Dismiss Notice
Join Physics Forums Today!
The friendliest, high quality science and math community on the planet! Everyone who loves science is here!

Velocity Addition in Special Relativity

  1. Nov 23, 2012 #1
    Hi All,

    Pardon me if this question looks so silly.

    Trying to understand velocity addition in special relativity.

    Say velocity components as measured in stationary frame of reference S are u, v, w in x, y, Z directions respectively and those in moving frame S' are u', v', w' in x', y', z' directions respectively. Let the velocity of relative motion between the reference frames is V and the motion is along x(or x') direction. Then velocity addition equations are as follows

    u = (u'+V)/(1+(u'V/c^2)) -----(i)

    v = {v'[1-(v^2/c^2)]^(1/2)}/[1+(u'V/c^2)] -----(ii)

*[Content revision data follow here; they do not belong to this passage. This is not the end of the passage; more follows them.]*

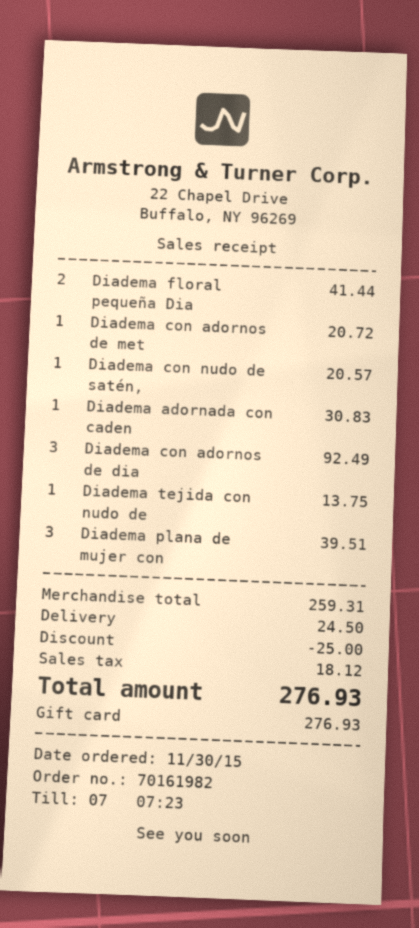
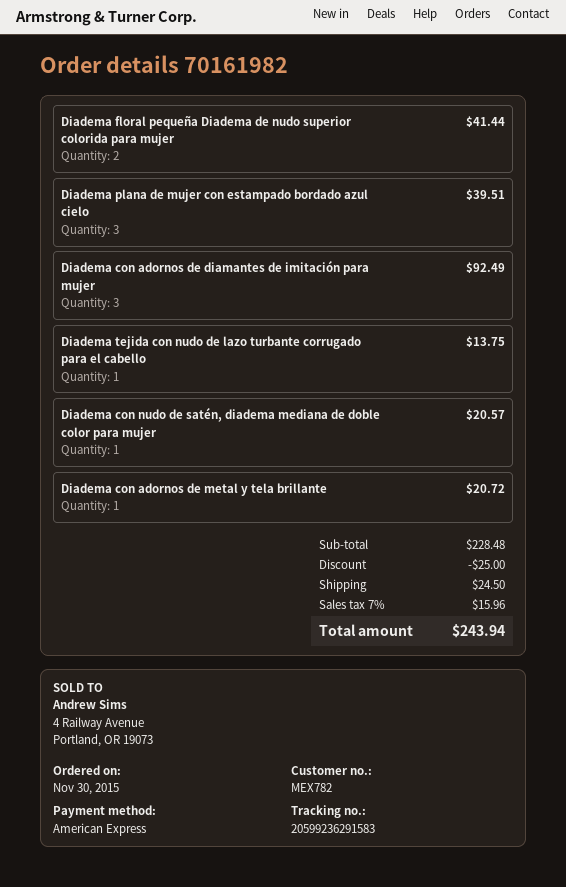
payment method: gift card -> American Express
Diadema adornada con caden: 1 for 30.83 -> none
subtotal: 259.31 -> 228.48
tax: 18.12 -> 15.96
total: 276.93 -> 243.94

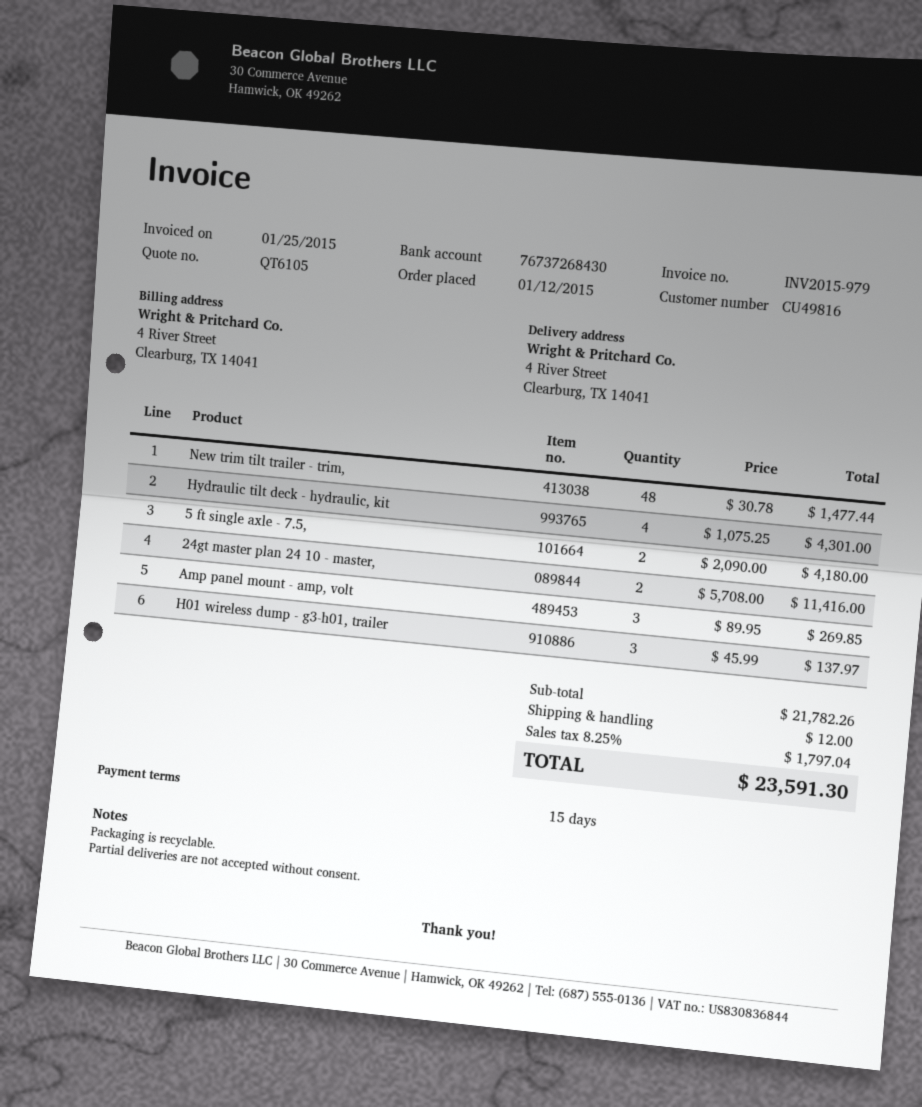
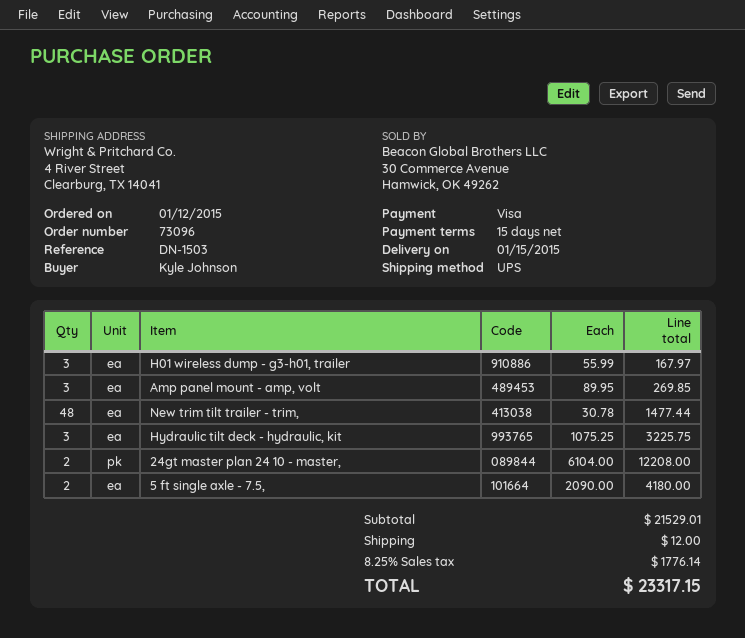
Hydraulic tilt deck - hydraulic, kit: 4 x 1075.25 = 4301.00 -> 3 x 1075.25 = 3225.75
24gt master plan 24 10 - master,: 2 x 5708.00 = 11416.00 -> 2 x 6104.00 = 12208.00
H01 wireless dump - g3-h01, trailer: 3 x 45.99 = 137.97 -> 3 x 55.99 = 167.97
subtotal: 21782.26 -> 21529.01
tax: 8.25% = 1797.04 -> 8.25% = 1776.14
total: 23591.30 -> 23317.15

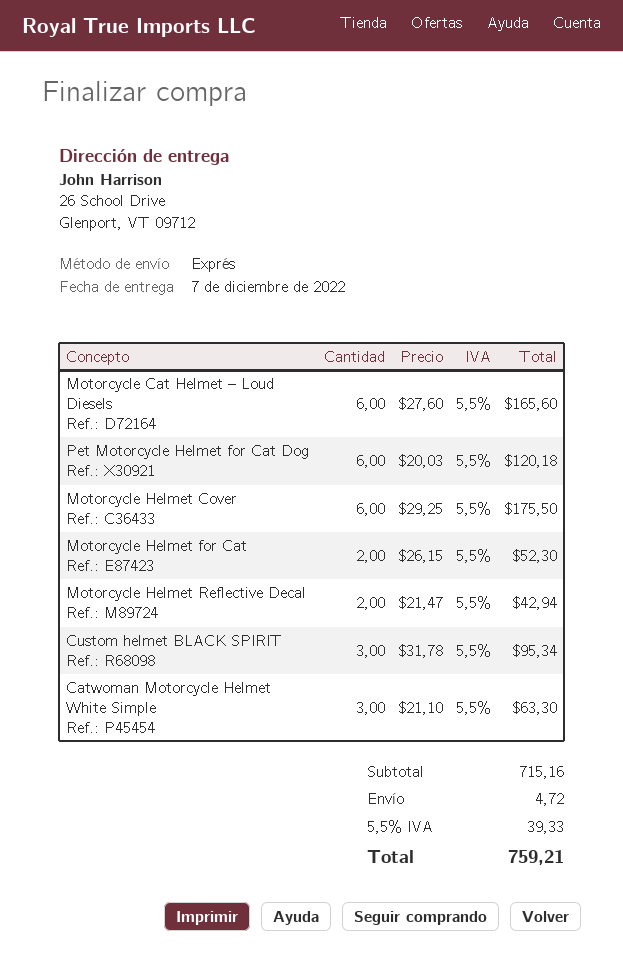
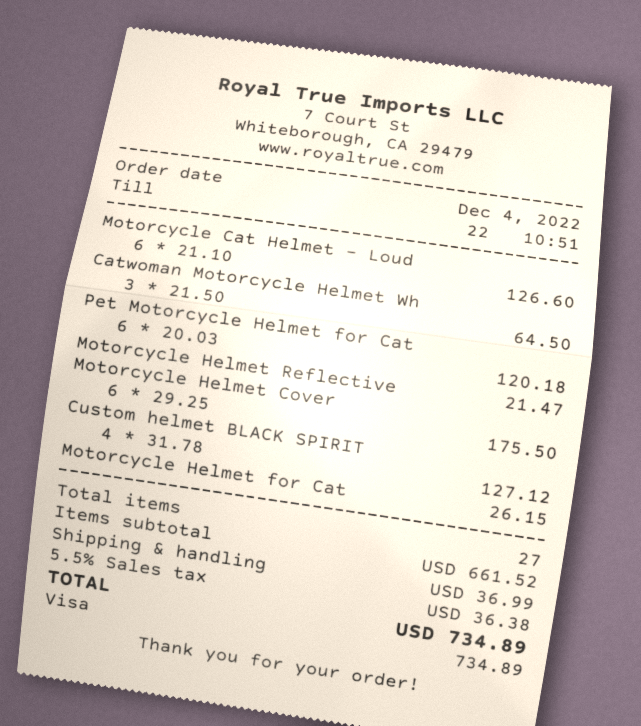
Motorcycle Cat Helmet – Loud Diesels: 6 x 27.60 = 165.60 -> 6 x 21.10 = 126.60
Motorcycle Helmet for Cat: 2 x 26.15 = 52.30 -> 1 x 26.15 = 26.15
Motorcycle Helmet Reflective Decal: 2 x 21.47 = 42.94 -> 1 x 21.47 = 21.47
Custom helmet BLACK SPIRIT: 3 x 31.78 = 95.34 -> 4 x 31.78 = 127.12
Catwoman Motorcycle Helmet White Simple: 3 x 21.10 = 63.30 -> 3 x 21.50 = 64.50
subtotal: 715.16 -> 661.52
shipping: 4.72 -> 36.99
tax: 5.5% = 39.33 -> 5.5% = 36.38
total: 759.21 -> 734.89

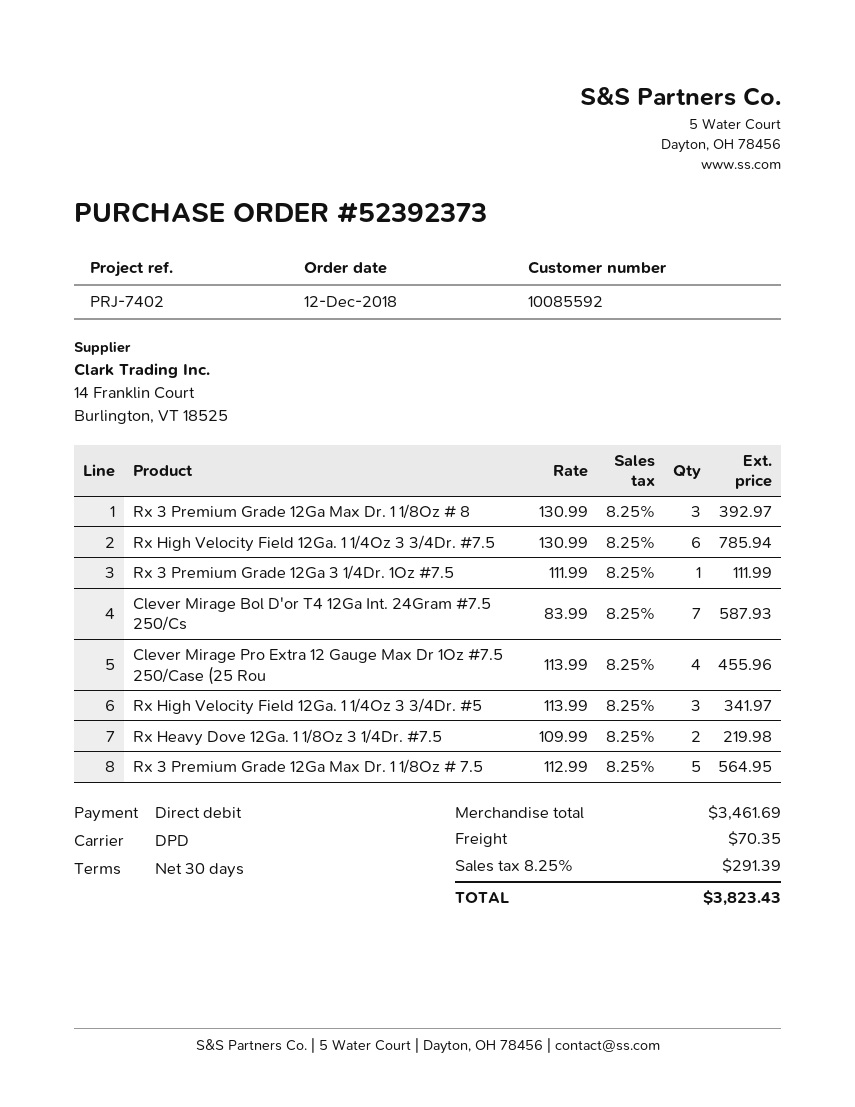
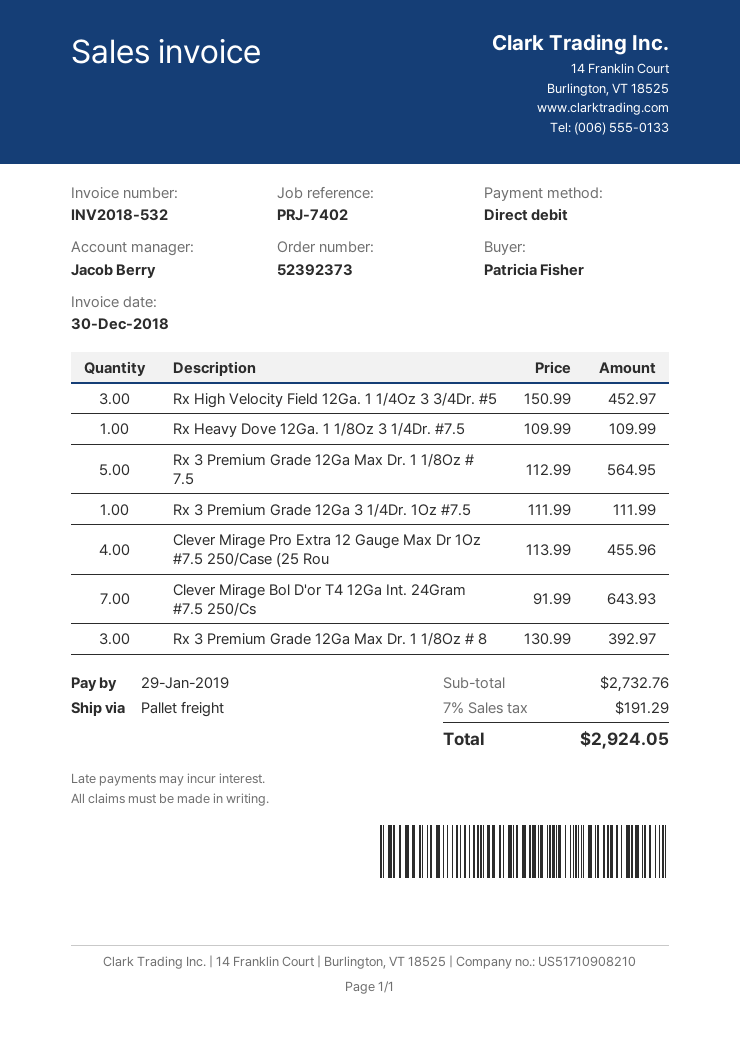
shipping method: DPD -> pallet freight
Rx High Velocity Field 12Ga. 1 1/4Oz 3 3/4Dr. #7.5: 6 x 130.99 = 785.94 -> none
Clever Mirage Bol D'or T4 12Ga Int. 24Gram #7.5 250/Cs: 7 x 83.99 = 587.93 -> 7 x 91.99 = 643.93
Rx High Velocity Field 12Ga. 1 1/4Oz 3 3/4Dr. #5: 3 x 113.99 = 341.97 -> 3 x 150.99 = 452.97
Rx Heavy Dove 12Ga. 1 1/8Oz 3 1/4Dr. #7.5: 2 x 109.99 = 219.98 -> 1 x 109.99 = 109.99
subtotal: 3461.69 -> 2732.76
shipping: 70.35 -> none
tax: 8.25% = 291.39 -> 7% = 191.29
total: 3823.43 -> 2924.05

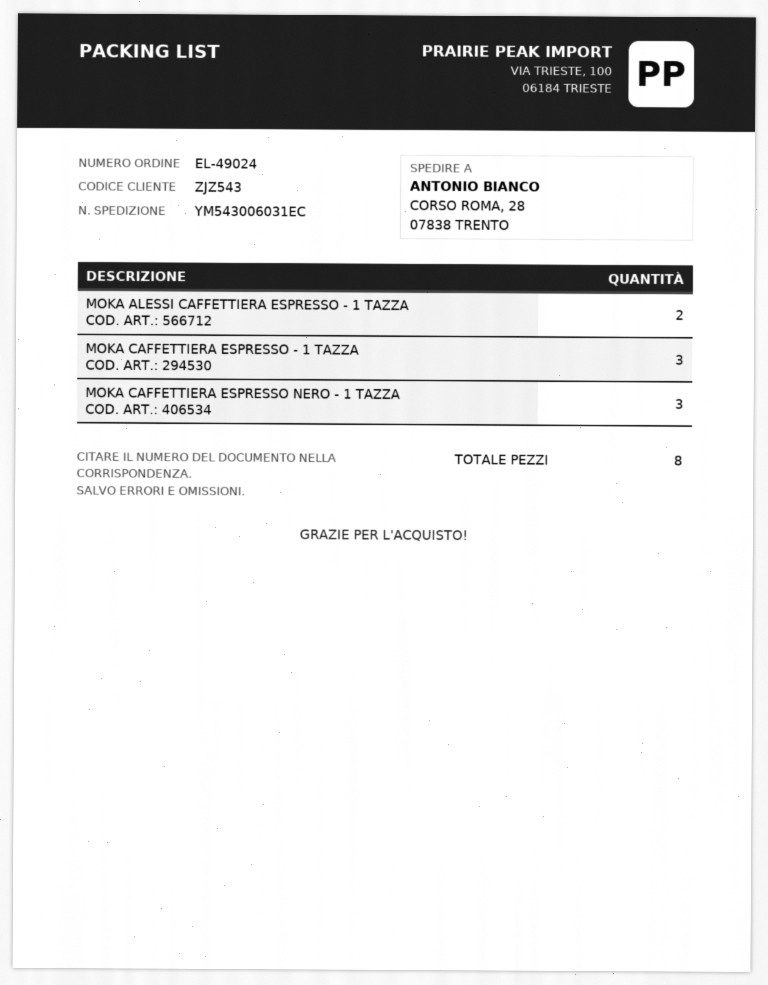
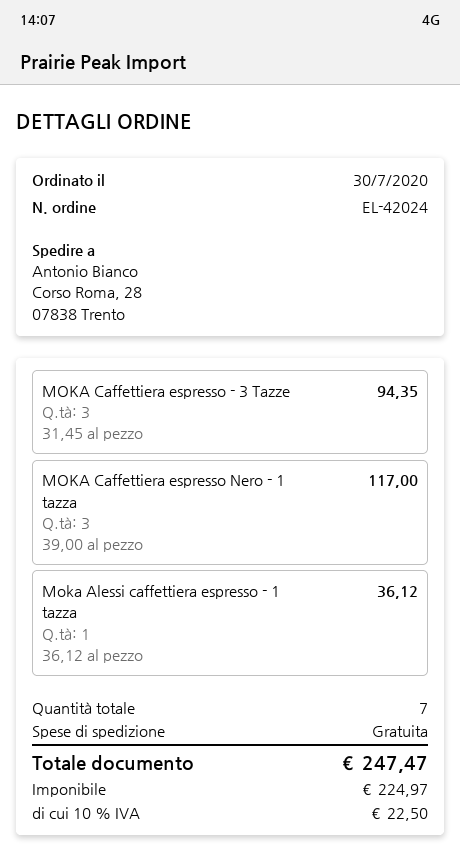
order number: EL-49024 -> EL-42024
MOKA ALESSI CAFFETTIERA ESPRESSO - 1 TAZZA: 2 -> 1
MOKA CAFFETTIERA ESPRESSO - 1 TAZZA: 3 -> none
MOKA Caffettiera espresso - 3 Tazze: none -> 3
total quantity: 8 -> 7

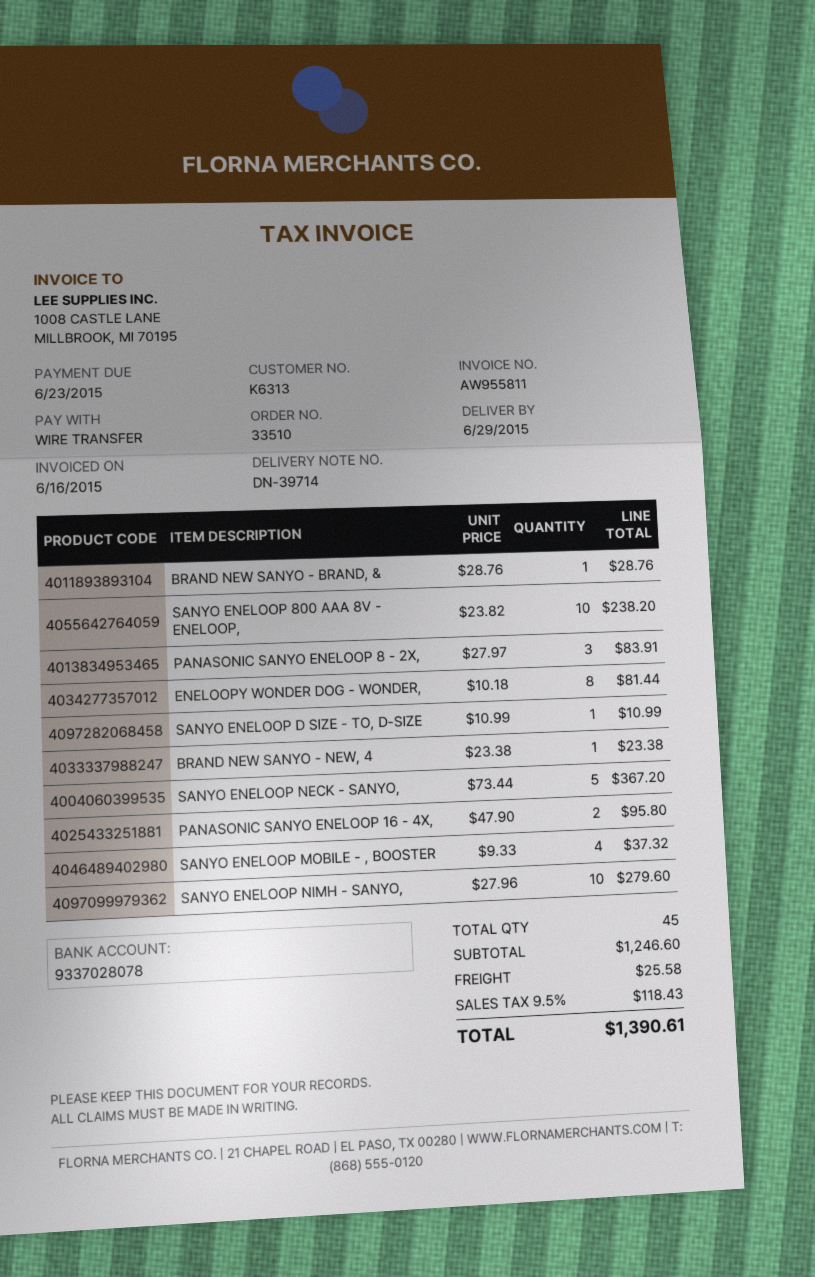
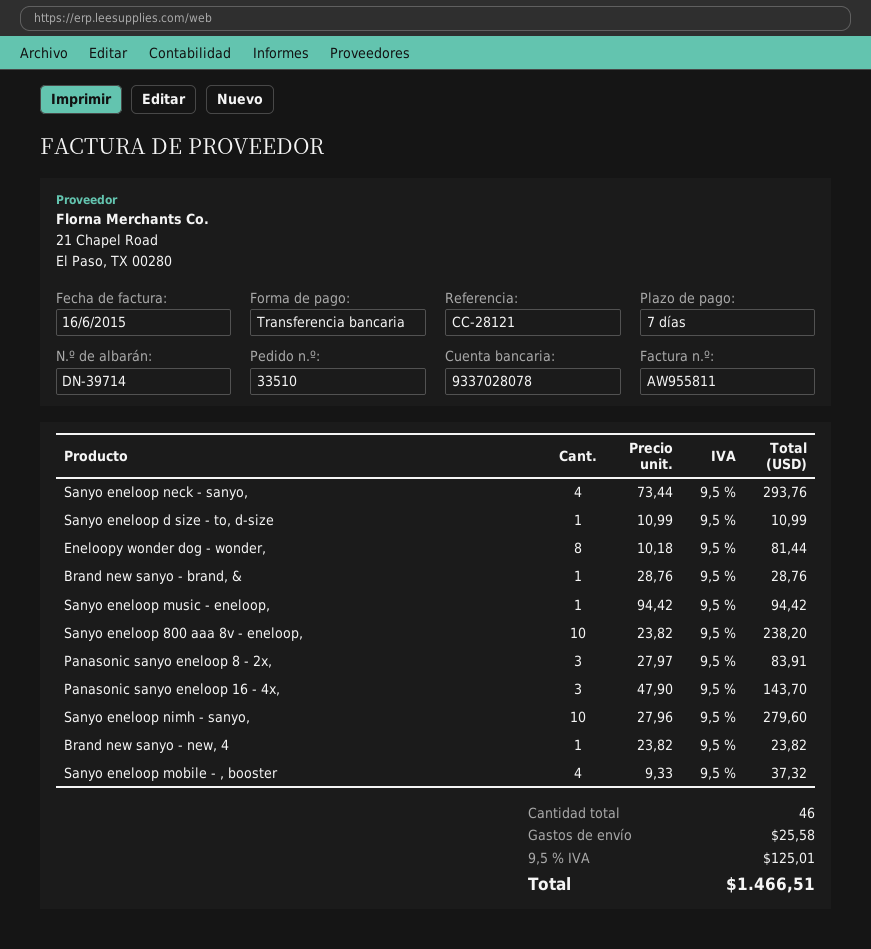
BRAND NEW SANYO - NEW, 4: 1 x 23.38 = 23.38 -> 1 x 23.82 = 23.82
SANYO ENELOOP NECK - SANYO,: 5 x 73.44 = 367.20 -> 4 x 73.44 = 293.76
PANASONIC SANYO ENELOOP 16 - 4X,: 2 x 47.90 = 95.80 -> 3 x 47.90 = 143.70
Sanyo eneloop music - eneloop,: none -> 1 x 94.42 = 94.42
total quantity: 45 -> 46
tax: 9.5% = 118.43 -> 9.5% = 125.01
total: 1390.61 -> 1466.51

    w = {w'[1-(v^2/c^2)]^(1/2)}/[1+(u'V/c^2)] -----(iii)

    Now say if light is emitted in the moving frame S' in its direction of motion x' i.e u'=c, then an observer in S measure the speed as u=c according to the equation (i)

    But how do I check using eqn (ii) that light emitted in y' direction in frame S' has speed c in frame S. I substitute u'=0 and v'=c in eqn (ii), but that leads to v=c[1-(v^2/c^2)]^(1/2)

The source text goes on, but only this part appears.